** RECORDS follows **

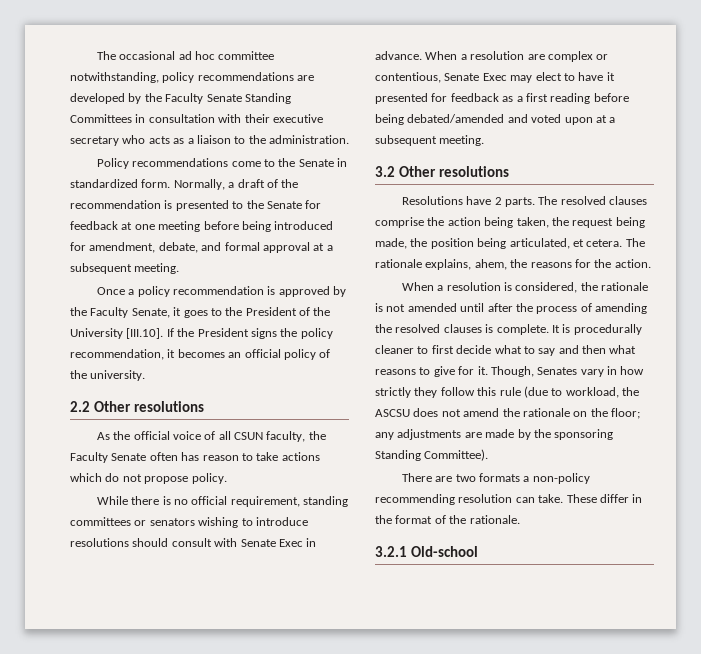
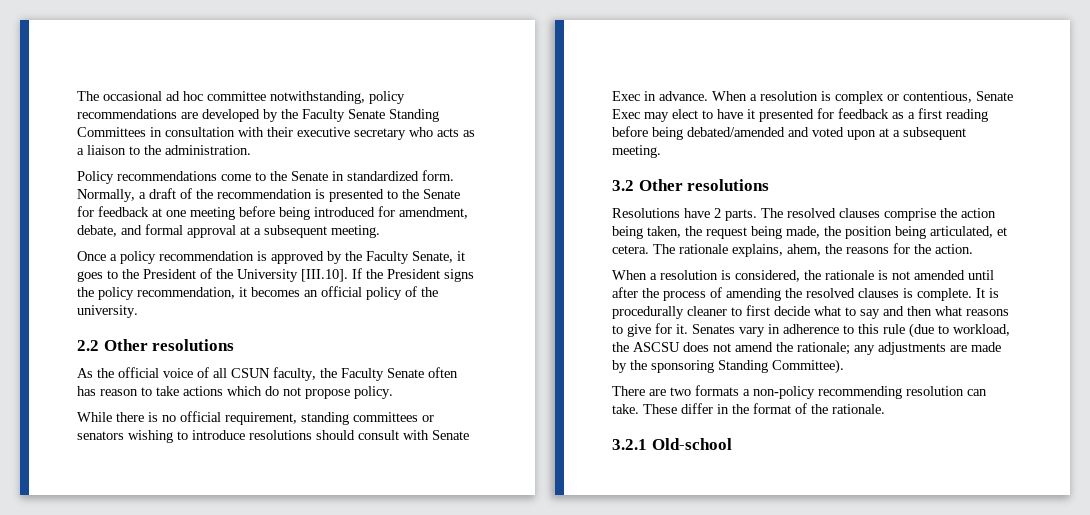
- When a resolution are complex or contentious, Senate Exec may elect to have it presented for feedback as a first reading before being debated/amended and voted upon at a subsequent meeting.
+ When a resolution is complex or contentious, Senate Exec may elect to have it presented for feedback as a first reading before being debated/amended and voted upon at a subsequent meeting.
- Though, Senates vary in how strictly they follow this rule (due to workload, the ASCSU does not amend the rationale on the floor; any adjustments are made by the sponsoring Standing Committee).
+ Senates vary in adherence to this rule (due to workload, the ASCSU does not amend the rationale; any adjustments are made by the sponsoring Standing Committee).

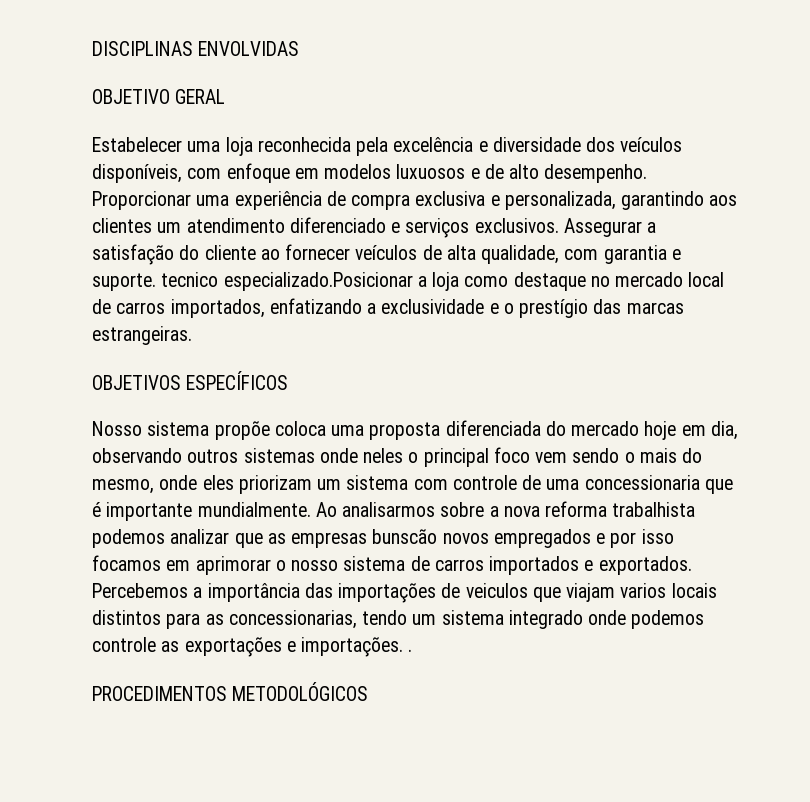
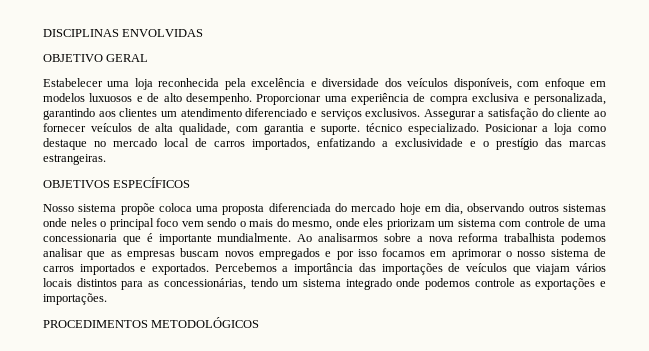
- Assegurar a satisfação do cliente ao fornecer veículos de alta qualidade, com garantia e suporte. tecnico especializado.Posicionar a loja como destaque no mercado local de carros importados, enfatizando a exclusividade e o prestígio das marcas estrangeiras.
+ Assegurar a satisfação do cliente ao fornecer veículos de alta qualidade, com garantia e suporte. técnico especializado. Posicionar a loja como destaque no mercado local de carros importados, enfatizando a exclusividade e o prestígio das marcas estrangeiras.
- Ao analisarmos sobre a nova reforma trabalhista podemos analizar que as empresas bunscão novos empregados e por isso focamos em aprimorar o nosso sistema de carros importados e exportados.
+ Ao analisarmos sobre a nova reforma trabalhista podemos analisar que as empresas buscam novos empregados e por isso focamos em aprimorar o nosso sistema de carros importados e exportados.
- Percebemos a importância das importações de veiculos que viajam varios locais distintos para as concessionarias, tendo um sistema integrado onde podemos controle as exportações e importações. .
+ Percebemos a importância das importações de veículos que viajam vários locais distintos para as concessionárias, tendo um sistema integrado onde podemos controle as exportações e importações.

** End of RECORDS **

- _WHAT YOU SHOULD DO_
Copy, word for word, the entries above from the first line to the line that holds "- Ao analisarmos". Drop the pictures.

- _TASK OUTPUT_
- When a resolution are complex or contentious, Senate Exec may elect to have it presented for feedback as a first reading before being debated/amended and voted upon at a subsequent meeting.
+ When a resolution is complex or contentious, Senate Exec may elect to have it presented for feedback as a first reading before being debated/amended and voted upon at a subsequent meeting.
- Though, Senates vary in how strictly they follow this rule (due to workload, the ASCSU does not amend the rationale on the floor; any adjustments are made by the sponsoring Standing Committee).
+ Senates vary in adherence to this rule (due to workload, the ASCSU does not amend the rationale; any adjustments are made by the sponsoring Standing Committee).

- Assegurar a satisfação do cliente ao fornecer veículos de alta qualidade, com garantia e suporte. tecnico especializado.Posicionar a loja como destaque no mercado local de carros importados, enfatizando a exclusividade e o prestígio das marcas estrangeiras.
+ Assegurar a satisfação do cliente ao fornecer veículos de alta qualidade, com garantia e suporte. técnico especializado. Posicionar a loja como destaque no mercado local de carros importados, enfatizando a exclusividade e o prestígio das marcas estrangeiras.
- Ao analisarmos sobre a nova reforma trabalhista podemos analizar que as empresas bunscão novos empregados e por isso focamos em aprimorar o nosso sistema de carros importados e exportados.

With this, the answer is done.